* What you are asked to do:
Return each line of the records below in which the string "thus" turns up.

Dataset entries:
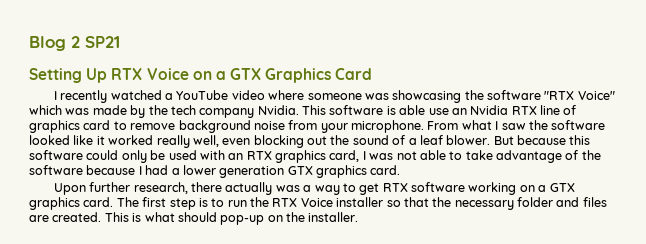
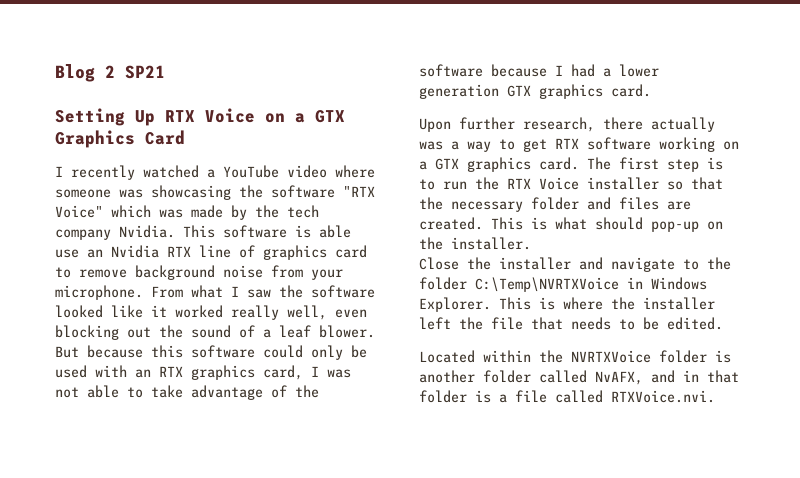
+ Close the installer and navigate to the folder C:\Temp\NVRTXVoice in Windows Explorer. This is where the installer left the file that needs to be edited.
+ Located within the NVRTXVoice folder is another folder called NvAFX, and in that folder is a file called RTXVoice.nvi.

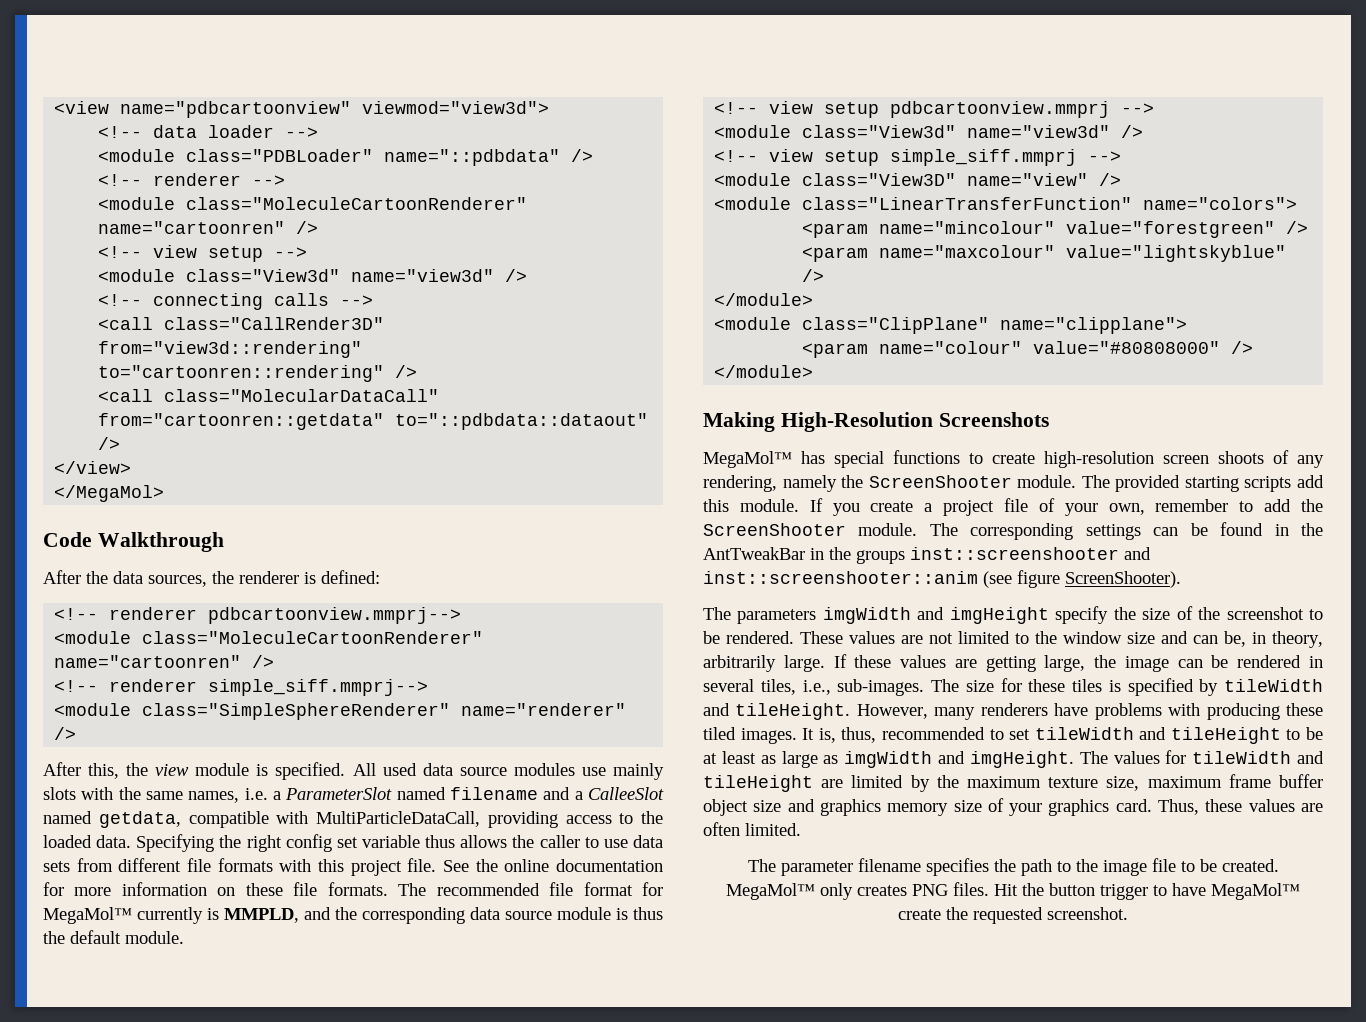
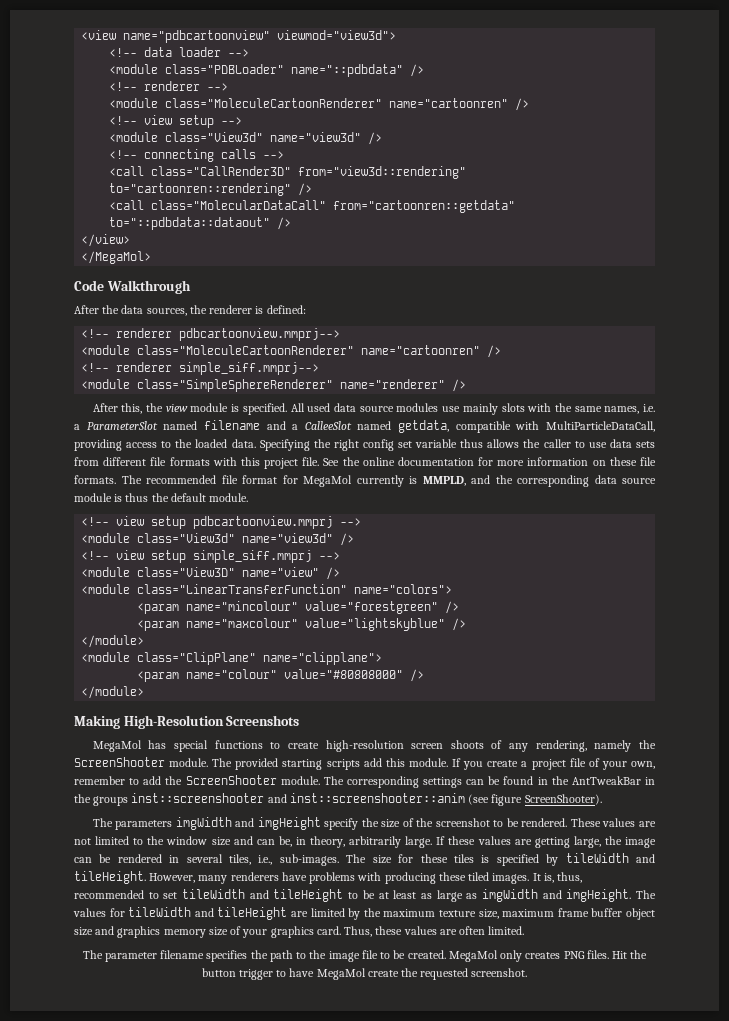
- The recommended file format for MegaMol™ currently is MMPLD, and the corresponding data source module is thus the default module.
+ The recommended file format for MegaMol currently is MMPLD, and the corresponding data source module is thus the default module.
- MegaMol™ has special functions to create high-resolution screen shoots of any rendering, namely the ScreenShooter module.
+ MegaMol has special functions to create high-resolution screen shoots of any rendering, namely the ScreenShooter module.
- MegaMol™ only creates PNG files.
+ MegaMol only creates PNG files.
- Hit the button trigger to have MegaMol™ create the requested screenshot.
+ Hit the button trigger to have MegaMol create the requested screenshot.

* Exercise answer:
- The recommended file format for MegaMol™ currently is MMPLD, and the corresponding data source module is thus the default module.
+ The recommended file format for MegaMol currently is MMPLD, and the corresponding data source module is thus the default module.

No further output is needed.